If you want to scale sales training in your company and have well-prepared sales forces across the nation or even the globe, online training is your solid choice. With online courses, you can create training content once, but use it as many times as desired for any number of learners. Need a hint on how to move sales training online? This is a grab-n-go action plan to start that process today.
Step 1. Set Training Goals
The launch of any training program requires a clear understanding of its intended outcomes. Sales are very results driven, so for this kind of training, it’s especially important to set measurable goals. Come up with the goals related to your company’s prospects and sales quotas. For example:
- After CRM training, the learner will be able to manage leads and customers in a pipeline effectively
- The learner will be able to increase their sales by 8% this quarter after finishing the training
Step 2. Assess Your Training Content
Most likely, you already have sales training materials in the format of doc files, PPTs, PDF manuals, Excel reports, etc. So, see what materials you have at hand, as some of these materials can serve your goals well and be suitable for online training.
To start remote sales training quickly, you can convert this existing training content into e-format. It’s sufficient to use a user-friendly authoring tool for this purpose – a specific software to create online and video courses, quizzes, e-books, etc.
Step 3. Create Your First Online Course with an Authoring Tool
With authoring tools, you can upload existing training materials, convert them into one of the online learning formats, and share your newly made course via a link in a snap. If you use a tool like iSpring Suite, this won’t require any IT or coding skills, or even experience in instructional design – course creation is possible with PowerPoint alone.
If you’ve already used PPT slides for sales training at some point, then you don’t need to build training modules from scratch. You can open a PowerPoint presentation, add any of 14 different types of interactivities and knowledge checks, and spruce up your presentation with professional-looking backgrounds, icons, and characters. And presto, it’s ready to be displayed on any type of device.
Step 4. Build Sales Training Courses for Various Tasks
Once you’ve tested the waters and made your first online course, you can build a full-scale training program for your salespeople. With online training, you can cover all types of sales jobs: sales rep, customer care manager, account executive, regional manager, reseller, etc.
As for training topics, your courses on sales can address:
- Onboarding.
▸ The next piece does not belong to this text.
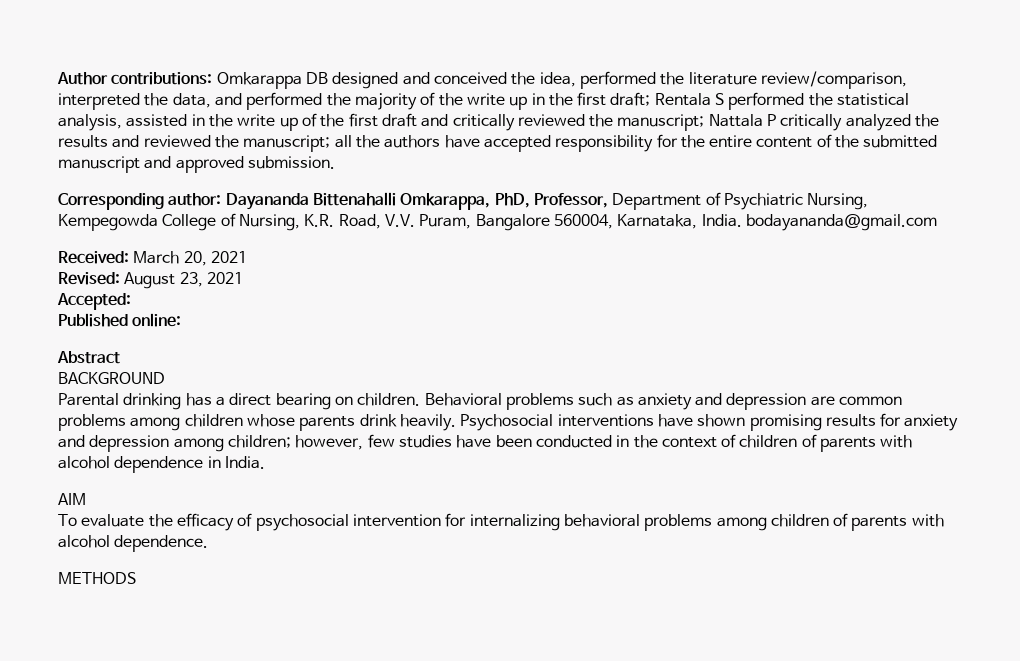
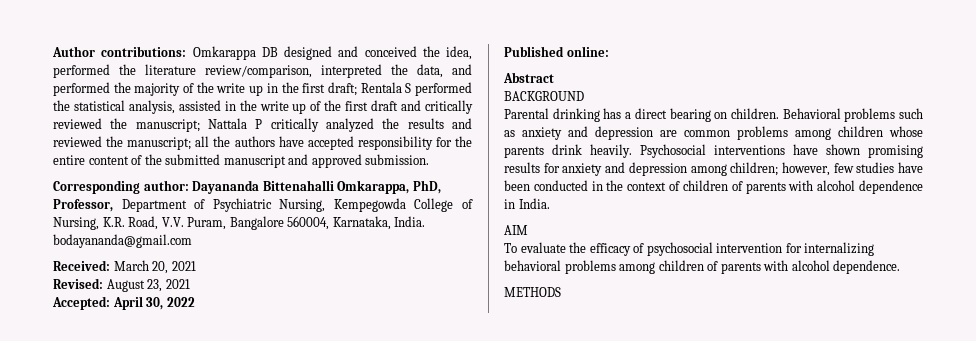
- Accepted:
+ Accepted: April 30, 2022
Make introductory courses to give all remote new hires the same knowledge of the company’s culture, code of conduct, and product assortment.
- Product knowledge training. Enhance the employees’ understanding of your products and services. Courses and quizzes on product features and specs help to expand salespeople’s expertise and generate sales.
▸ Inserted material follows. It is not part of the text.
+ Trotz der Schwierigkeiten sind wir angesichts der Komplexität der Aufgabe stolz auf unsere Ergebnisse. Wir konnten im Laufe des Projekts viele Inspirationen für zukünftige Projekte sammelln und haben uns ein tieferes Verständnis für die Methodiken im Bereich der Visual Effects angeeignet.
- Standards and sales models. Online courses can improve the way your sales team performs within given frameworks. Consistent training will help you ensure that the staff follows a sales pipeline, no matter where they are.
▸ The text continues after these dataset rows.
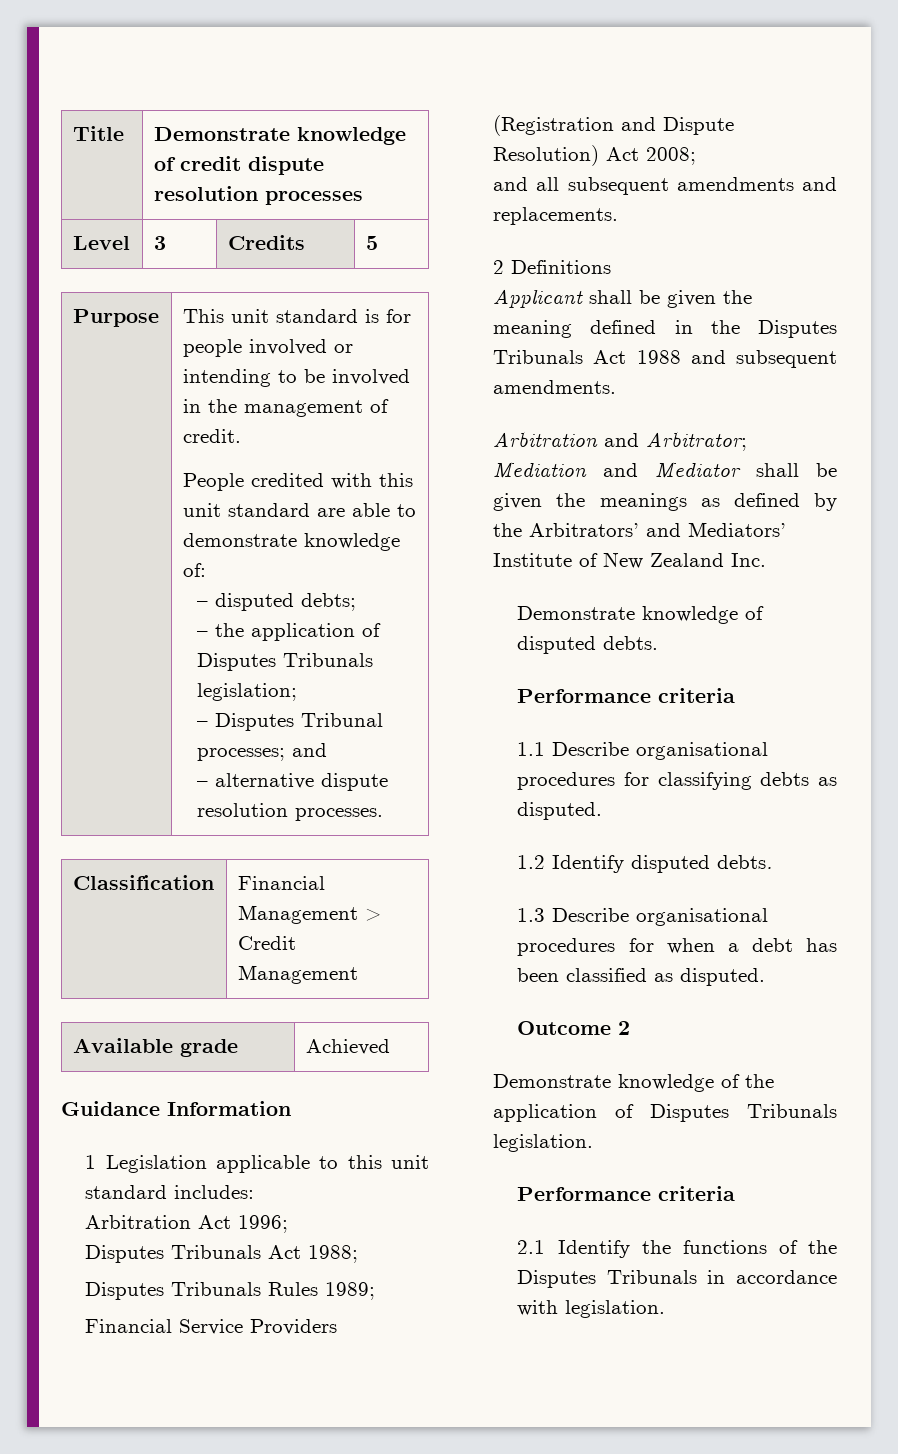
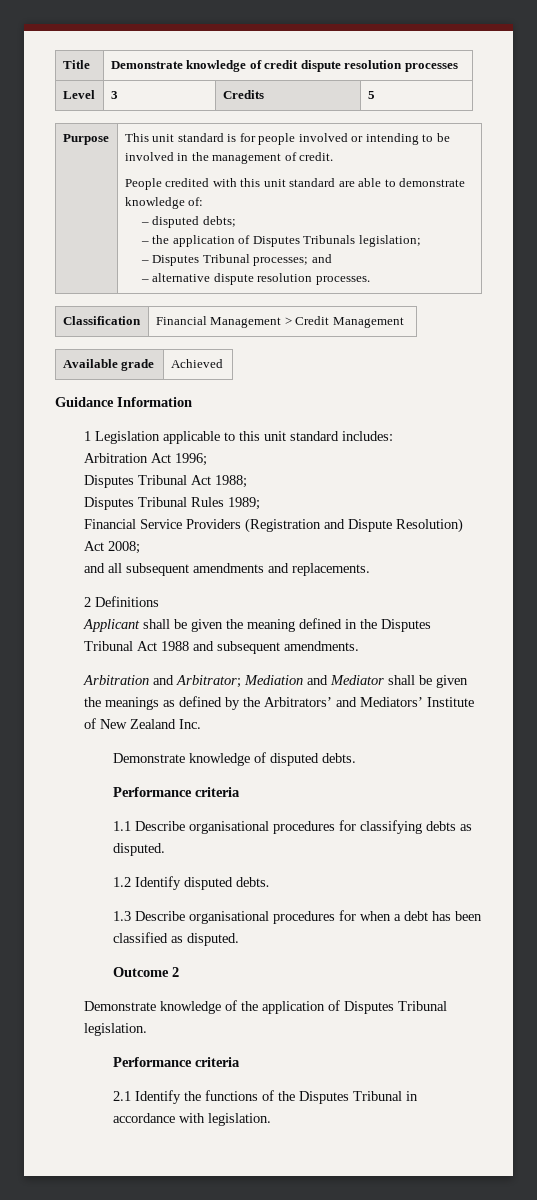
- Disputes Tribunals Act 1988;
+ Disputes Tribunal Act 1988;
- Disputes Tribunals Rules 1989;
+ Disputes Tribunal Rules 1989;
- Applicant shall be given the meaning defined in the Disputes Tribunals Act 1988 and subsequent amendments.
+ Applicant shall be given the meaning defined in the Disputes Tribunal Act 1988 and subsequent amendments.
- Demonstrate knowledge of the application of Disputes Tribunals legislation.
+ Demonstrate knowledge of the application of Disputes Tribunal legislation.
- 2.1 Identify the functions of the Disputes Tribunals in accordance with legislation.
+ 2.1 Identify the functions of the Disputes Tribunal in accordance with legislation.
Step 5. Use a Learning Platform to Deliver Sales Training
If you plan to make sales training a continuous and organization-wide initiative, the best way to do so is to have courses, assignments, and all training data in one place. A corporate learning management system (LMS) can be such a place and help you launch training for the entire company in a matter of hours.
There, your salespeople and other employees, including new hires or affiliates, can access the training content you uploaded. And you can alleviate grunt work, like sending notifications manually or managing enrollments regularly. Plus, with the learning platform, you’ll be able to track how learners progress in courses and quizzes in greater detail.
Step 6. Measure Results
Last but not least, you need to evaluate your learners’ performance and conduct knowledge assessments. For remote training, you can use online quizzes and add them to your course easily with the same iSpring Suite authoring tool. Practical exercises and interactive role-plays in a simulated environment will help you with several tasks at the same time:
- Identify knowledge gaps and assign relevant training
- Lay out a consistent framework of sales skills assessment
- Conduct regular appraisals and certification
- Identify top performers
- Give meaningful feedback
To get extended statistics on how learners take courses and quizzes, opt for sales training in an LMS. The system will provide you with detailed reports that you can refer to anytime or present to higher management. These reports will help you correlate the results that your team demonstrated with their post-training sales performance.